Infanticide Chic II: Professor Singer goes to Princeton
McFadden, MariaLast June, Princeton University announced the appointment of the Australian philosopher Peter Singer to the Ira W. DeCamp Professorship of Bioethics at the University's Center for Human Values. Singer is well-known to us, coming to our attention with his 1975 book Animal Rights, which argued that humans as a species should not necessarily be given special rights over animals, and continuing with his work promoting infanticide and euthanasia. Singer may well be the bestknown world champion of the Culture of Death.
His appointment to a prestigious American university is thus appalling, and worth, we thought, a symposium on the professor and his courses in killing. We call it "Infanticide Chic II" because it adds to our previous symposium on Professor Steven Pinker, whose views on infanticide were the subject of the special section in our Winter, 1998 issue.
We first heard of Singer's appointment in a Washington Times Op-Ed column (June 30), and we asked the author, Professor David Oderberg, to expand on it for us-he graciously did so, and his trenchant "Academia's `Doctor Death"' leads our section. We then asked our esteemed contributor (also a professor) George McKenna to weigh in with his thoughts. The resulting article is a powerful dissection of Singer's beliefs and what the acceptance of his ethics would really meannihilism.

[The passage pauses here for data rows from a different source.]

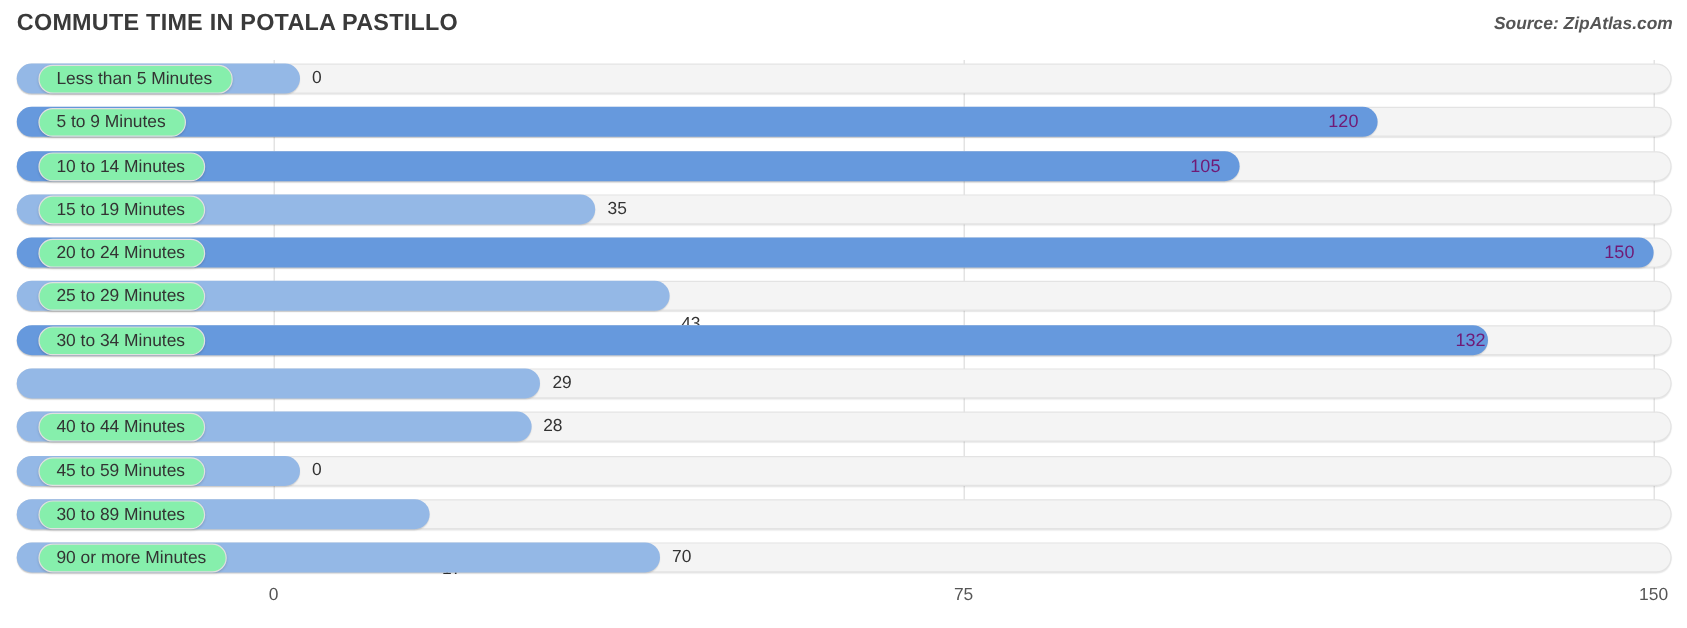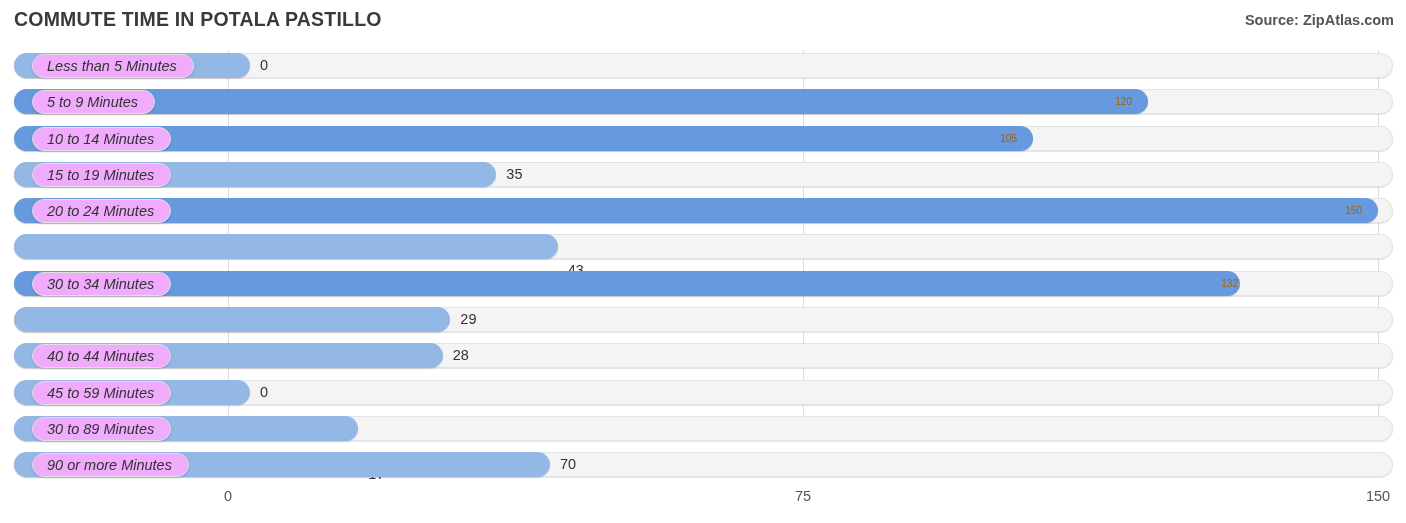--- a/index.html
+++ b/index.html
@@ -38,6 +38,7 @@
     right: 12px;
     top: 12px;
     font-size: 14.5px;
+    font-style: italic;
     font-weight: 700;
     color: #555555;
     white-space: nowrap;

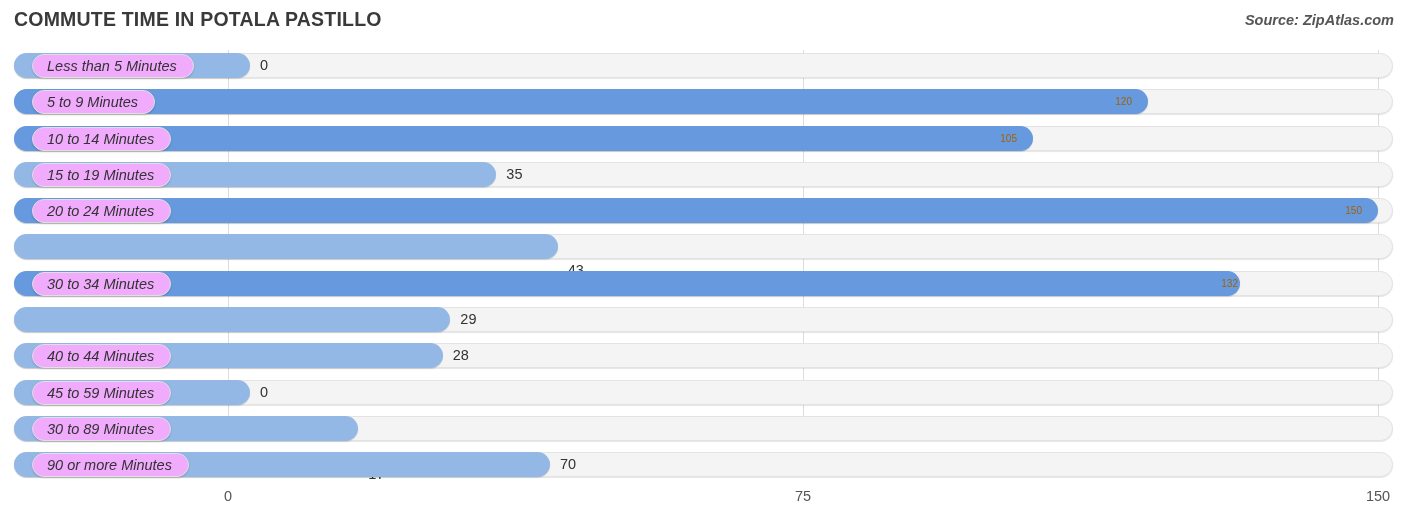--- a/index.html
+++ b/index.html
@@ -108,7 +108,7 @@
     height: 24px;
     line-height: 23px;
     padding: 0 16px 0 14px;
-    background: #f0abfc;
+    background: #86efac;
     border: 1px solid #e0e0e0;
     border-radius: 12px;
     font-size: 14.5px;
@@ -116,7 +116,6 @@
     white-space: nowrap;
     box-shadow: 0 1px 2px rgba(0,0,0,0.16);
     box-sizing: border-box;
-    font-style: italic;
   }
 
   

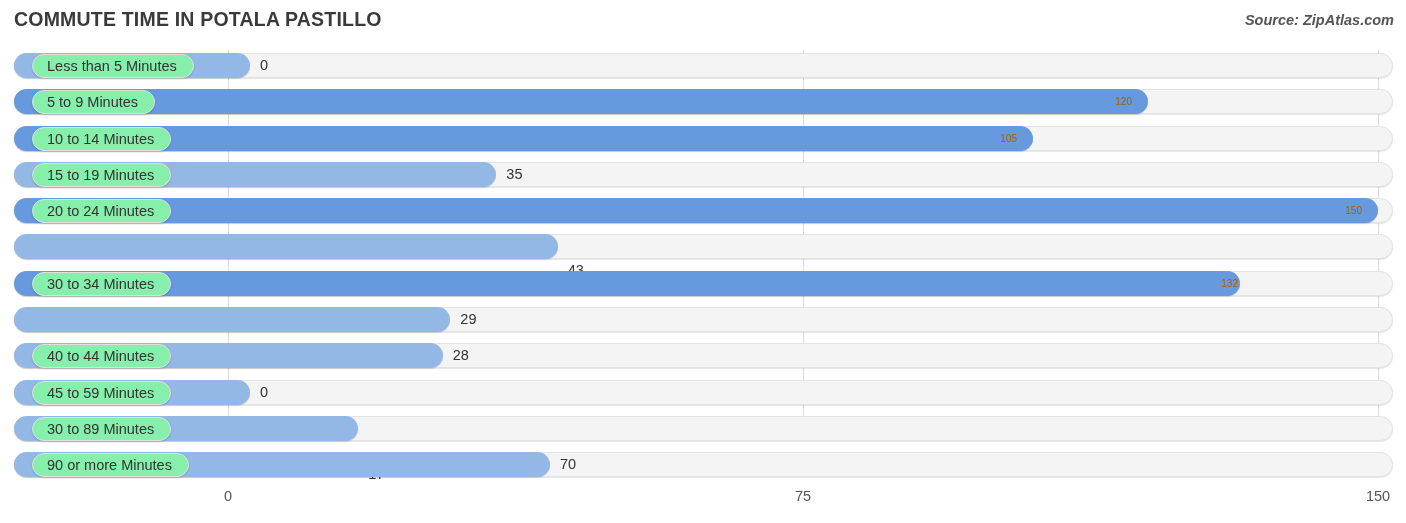--- a/index.html
+++ b/index.html
@@ -134,8 +134,8 @@
     top: 4px;
     height: 23px;
     line-height: 23px;
-    font-size: 10px;
-    color: #a16207;
+    font-size: 15px;
+    color: #701a75;
     white-space: nowrap;
   }
 

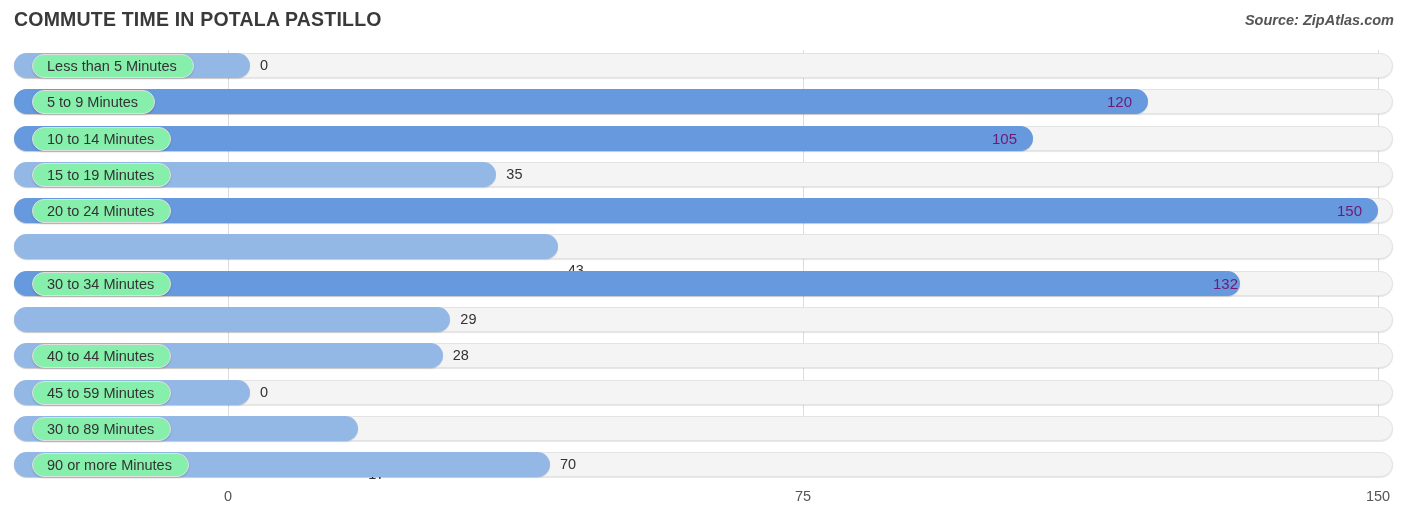--- a/index.html
+++ b/index.html
@@ -204,6 +204,7 @@
       <div class="row">
         <div class="track"></div>
         <div class="bar light" style="width: 543.667px;"></div>
+        <div class="label-pill">25 to 29 Minutes</div>
         <div class="value-out" style="left: 567.667px; margin-top: 24px;">43</div>
       </div>
       <div class="row">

And yet McKenna hopes that Singer's very radicalism will provide a wake-up call to the academic world that Singer's "views" are beyond the pale.
Naomi Schaefer, writing in the Wall Street Journal, echoes McKenna's hope: perhaps Singer's blatant disregard for any sanctity in human life will strip bare for his students the lethal philosophy behind abortion and euthanasia.
Next we have Ellen Wilson Fielding, picking up on a piece we had in our Summer issue by another Australian, Marilyn Hogben, who destroyed her frozen embryos after getting counsel from Peter Singer himself (via e-mail!). Though sympathetic to Hogben's anguish, Fielding makes it clear that her decision to kill was, in fact, encouraged by Singerian ethics.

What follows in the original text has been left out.